Version difference data:
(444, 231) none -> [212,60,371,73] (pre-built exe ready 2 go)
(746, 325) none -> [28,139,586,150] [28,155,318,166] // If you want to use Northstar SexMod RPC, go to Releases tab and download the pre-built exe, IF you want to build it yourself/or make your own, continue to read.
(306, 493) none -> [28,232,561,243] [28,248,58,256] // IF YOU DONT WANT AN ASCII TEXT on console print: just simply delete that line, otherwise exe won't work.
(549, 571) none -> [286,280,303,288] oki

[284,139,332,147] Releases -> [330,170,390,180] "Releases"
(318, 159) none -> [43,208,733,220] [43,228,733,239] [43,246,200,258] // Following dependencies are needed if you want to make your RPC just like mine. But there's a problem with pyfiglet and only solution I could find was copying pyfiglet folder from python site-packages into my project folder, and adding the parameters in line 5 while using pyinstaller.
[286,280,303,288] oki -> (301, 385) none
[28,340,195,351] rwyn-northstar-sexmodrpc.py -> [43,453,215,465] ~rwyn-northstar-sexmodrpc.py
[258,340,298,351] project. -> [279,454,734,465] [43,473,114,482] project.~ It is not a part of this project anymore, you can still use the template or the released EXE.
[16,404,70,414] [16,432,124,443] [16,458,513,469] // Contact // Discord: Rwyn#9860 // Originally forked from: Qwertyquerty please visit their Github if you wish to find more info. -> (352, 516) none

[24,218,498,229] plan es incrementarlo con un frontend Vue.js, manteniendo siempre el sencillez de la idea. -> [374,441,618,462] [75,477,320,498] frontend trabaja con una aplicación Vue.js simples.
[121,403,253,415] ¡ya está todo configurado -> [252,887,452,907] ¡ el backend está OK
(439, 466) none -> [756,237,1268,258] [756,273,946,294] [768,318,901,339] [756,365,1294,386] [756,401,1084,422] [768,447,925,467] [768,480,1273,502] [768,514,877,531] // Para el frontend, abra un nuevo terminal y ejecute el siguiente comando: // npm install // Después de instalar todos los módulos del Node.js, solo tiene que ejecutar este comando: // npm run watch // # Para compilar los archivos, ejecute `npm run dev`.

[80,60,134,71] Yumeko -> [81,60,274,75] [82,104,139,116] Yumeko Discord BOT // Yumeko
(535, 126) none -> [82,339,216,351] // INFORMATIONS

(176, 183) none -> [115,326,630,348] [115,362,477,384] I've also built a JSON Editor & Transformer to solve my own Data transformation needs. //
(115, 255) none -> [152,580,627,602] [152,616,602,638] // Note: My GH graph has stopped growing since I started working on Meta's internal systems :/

● Work task
Retype every line of the data above exactly.

● Reply
(444, 231) none -> [212,60,371,73] (pre-built exe ready 2 go)
(746, 325) none -> [28,139,586,150] [28,155,318,166] // If you want to use Northstar SexMod RPC, go to Releases tab and download the pre-built exe, IF you want to build it yourself/or make your own, continue to read.
(306, 493) none -> [28,232,561,243] [28,248,58,256] // IF YOU DONT WANT AN ASCII TEXT on console print: just simply delete that line, otherwise exe won't work.
(549, 571) none -> [286,280,303,288] oki

[284,139,332,147] Releases -> [330,170,390,180] "Releases"
(318, 159) none -> [43,208,733,220] [43,228,733,239] [43,246,200,258] // Following dependencies are needed if you want to make your RPC just like mine. But there's a problem with pyfiglet and only solution I could find was copying pyfiglet folder from python site-packages into my project folder, and adding the parameters in line 5 while using pyinstaller.
[286,280,303,288] oki -> (301, 385) none
[28,340,195,351] rwyn-northstar-sexmodrpc.py -> [43,453,215,465] ~rwyn-northstar-sexmodrpc.py
[258,340,298,351] project. -> [279,454,734,465] [43,473,114,482] project.~ It is not a part of this project anymore, you can still use the template or the released EXE.
[16,404,70,414] [16,432,124,443] [16,458,513,469] // Contact // Discord: Rwyn#9860 // Originally forked from: Qwertyquerty please visit their Github if you wish to find more info. -> (352, 516) none

[24,218,498,229] plan es incrementarlo con un frontend Vue.js, manteniendo siempre el sencillez de la idea. -> [374,441,618,462] [75,477,320,498] frontend trabaja con una aplicación Vue.js simples.
[121,403,253,415] ¡ya está todo configurado -> [252,887,452,907] ¡ el backend está OK
(439, 466) none -> [756,237,1268,258] [756,273,946,294] [768,318,901,339] [756,365,1294,386] [756,401,1084,422] [768,447,925,467] [768,480,1273,502] [768,514,877,531] // Para el frontend, abra un nuevo terminal y ejecute el siguiente comando: // npm install // Después de instalar todos los módulos del Node.js, solo tiene que ejecutar este comando: // npm run watch // # Para compilar los archivos, ejecute `npm run dev`.

[80,60,134,71] Yumeko -> [81,60,274,75] [82,104,139,116] Yumeko Discord BOT // Yumeko
(535, 126) none -> [82,339,216,351] // INFORMATIONS

(176, 183) none -> [115,326,630,348] [115,362,477,384] I've also built a JSON Editor & Transformer to solve my own Data transformation needs. //
(115, 255) none -> [152,580,627,602] [152,616,602,638] // Note: My GH graph has stopped growing since I started working on Meta's internal systems :/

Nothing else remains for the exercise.